## Task statement
Search the data below for the string "November". Extract every line that contains it.

** Record excerpts follows **

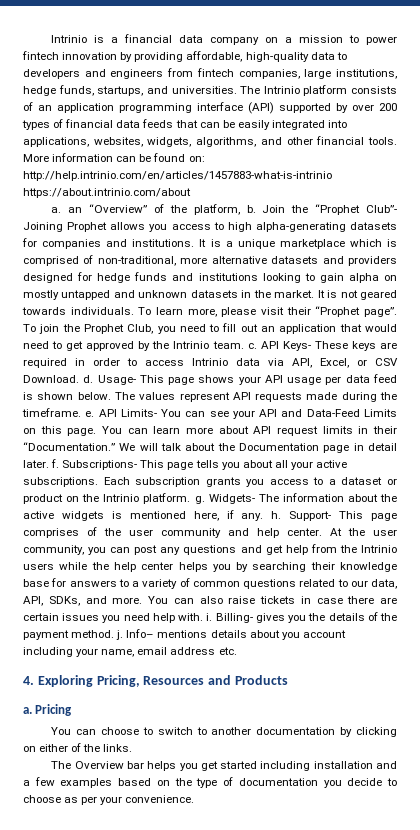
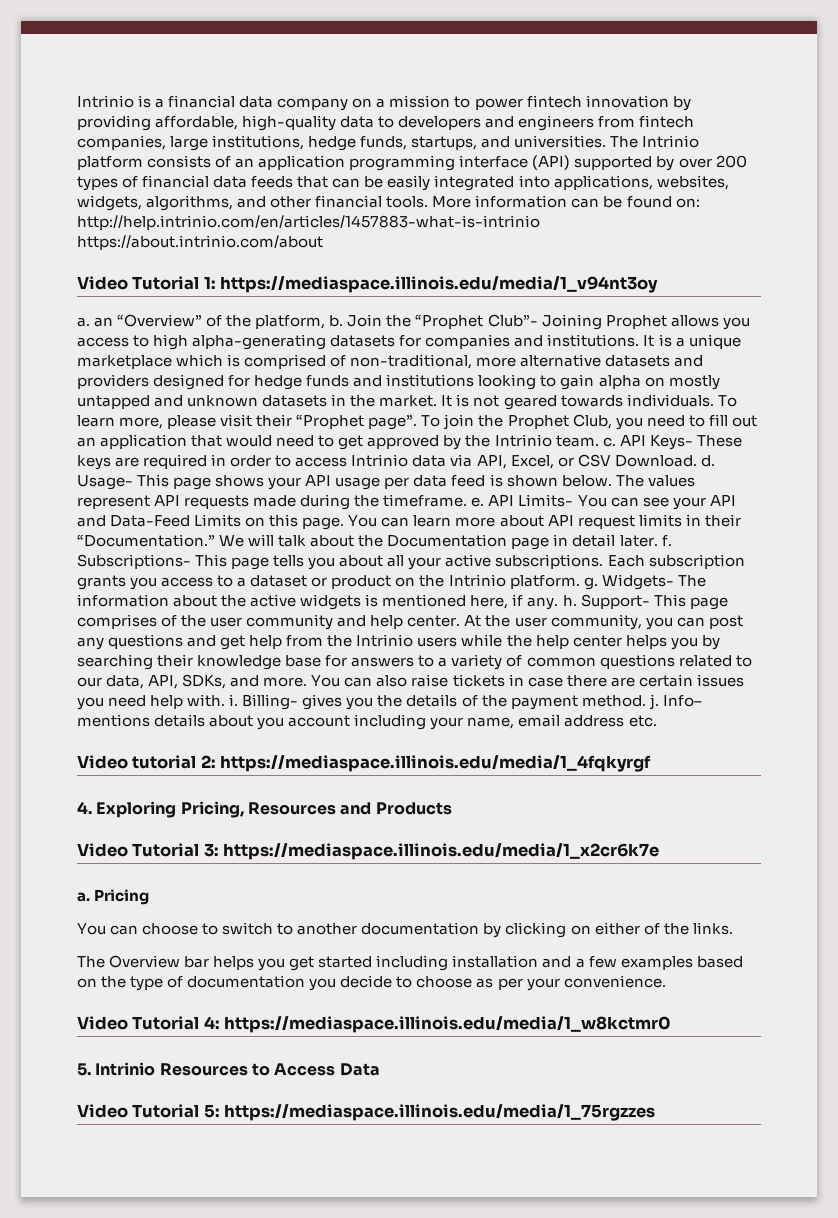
(191, 193) none -> [77,276,659,293] // Video Tutorial 1: https://mediaspace.illinois.edu/media/1_v94nt3oy
(237, 651) none -> [77,755,652,772] // Video tutorial 2: https://mediaspace.illinois.edu/media/1_4fqkyrgf
(288, 680) none -> [77,843,660,860] // Video Tutorial 3: https://mediaspace.illinois.edu/media/1_x2cr6k7e
(195, 799) none -> [77,1016,672,1033] [77,1062,380,1076] [77,1104,656,1121] // Video Tutorial 4: https://mediaspace.illinois.edu/media/1_w8kctmr0 // 5. Intrinio Resources to Access Data // Video Tutorial 5: https://mediaspace.illinois.edu/media/1_75rgzzes

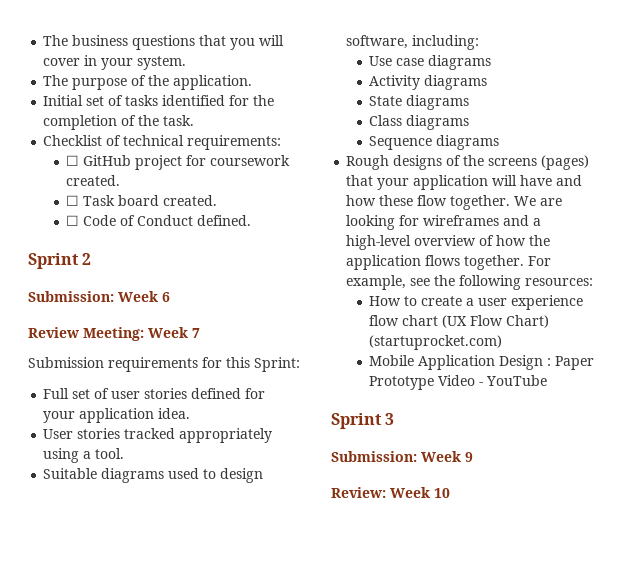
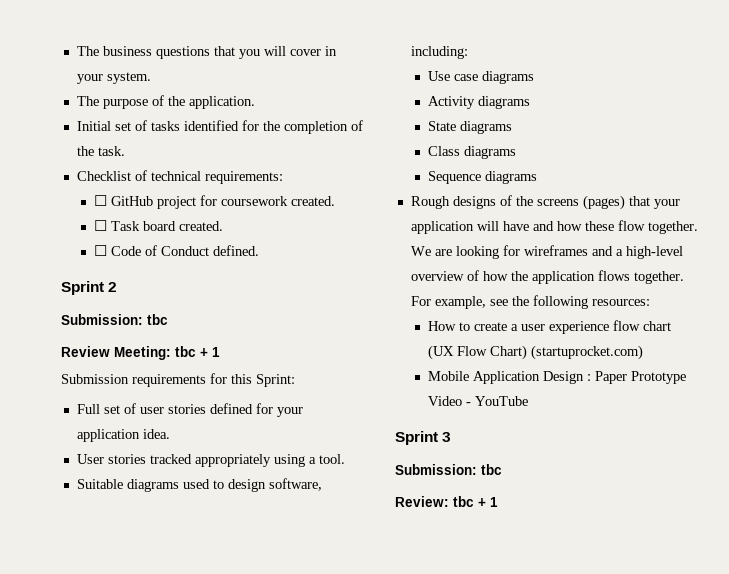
[118,291,170,302] Week 6 -> [147,314,168,325] tbc
[148,327,200,338] Week 7 -> [175,346,220,357] tbc + 1
[421,451,473,462] Week 9 -> [481,464,502,475] tbc
[390,487,450,498] Week 10 -> [453,496,498,507] tbc + 1

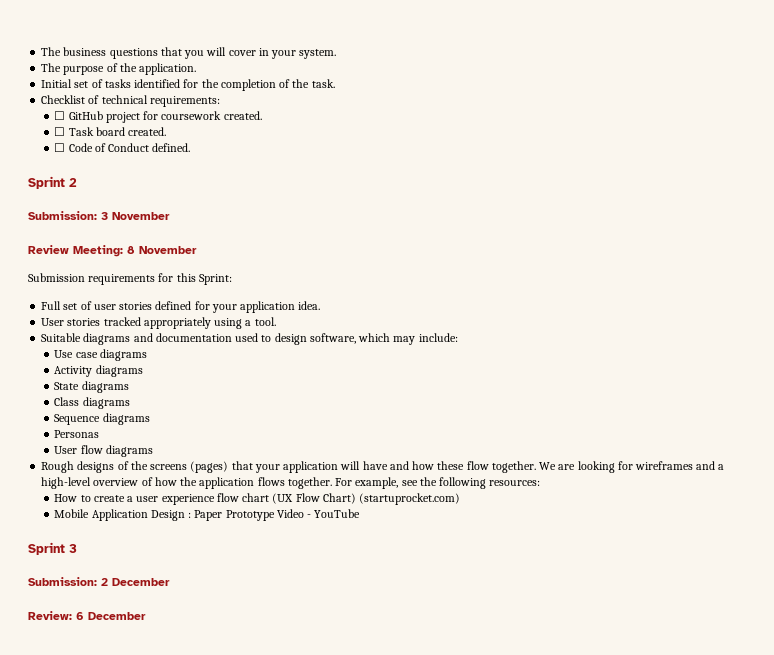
[147,314,168,325] tbc -> [101,212,170,220] 3 November
[175,346,220,357] tbc + 1 -> [127,246,197,254] 8 November
(179, 485) none -> [133,333,232,342] and documentation
[410,46,468,59] including: -> [358,333,458,345] which may include:
(537, 177) none -> [54,430,100,438] [54,445,153,457] // Personas // User flow diagrams
[481,464,502,475] tbc -> [101,578,170,586] 2 December
[453,496,498,507] tbc + 1 -> [76,612,146,620] 6 December

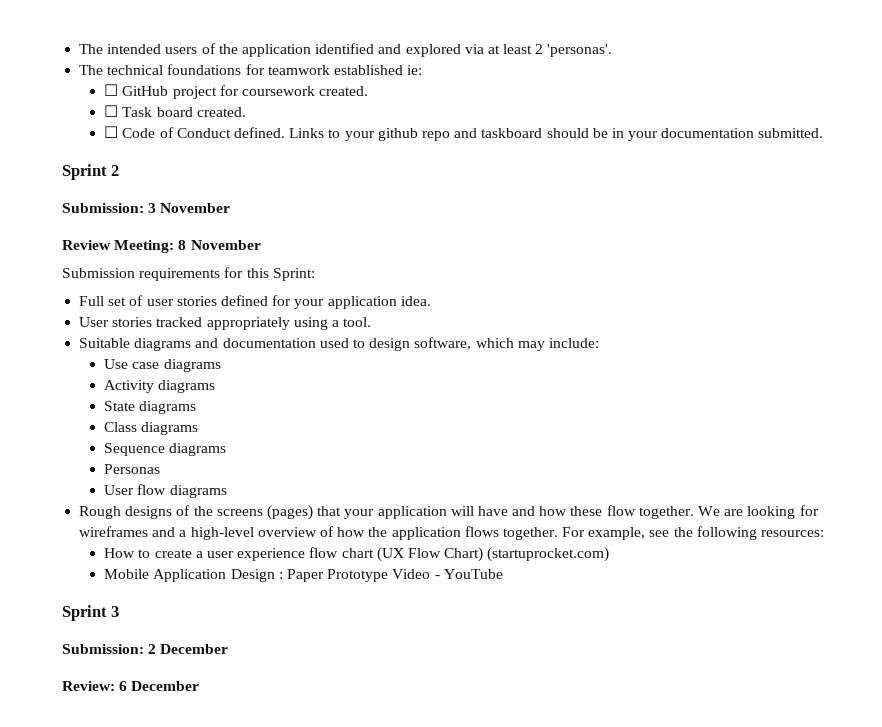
[41,47,337,59] [41,63,197,75] [41,79,335,91] [41,95,220,107] The business questions that you will cover in your system. // The purpose of the application. // Initial set of tasks identified for the completion of the task. // Checklist of technical requirements: -> [79,43,613,57] [79,64,423,75] The intended users of the application identified and explored via at least 2 'personas'. // The technical foundations for teamwork established ie:
(191, 147) none -> [289,128,824,141] Links to your github repo and taskboard should be in your documentation submitted.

** End of Record excerpts **

## Exercise output
[147,314,168,325] tbc -> [101,212,170,220] 3 November
[175,346,220,357] tbc + 1 -> [127,246,197,254] 8 November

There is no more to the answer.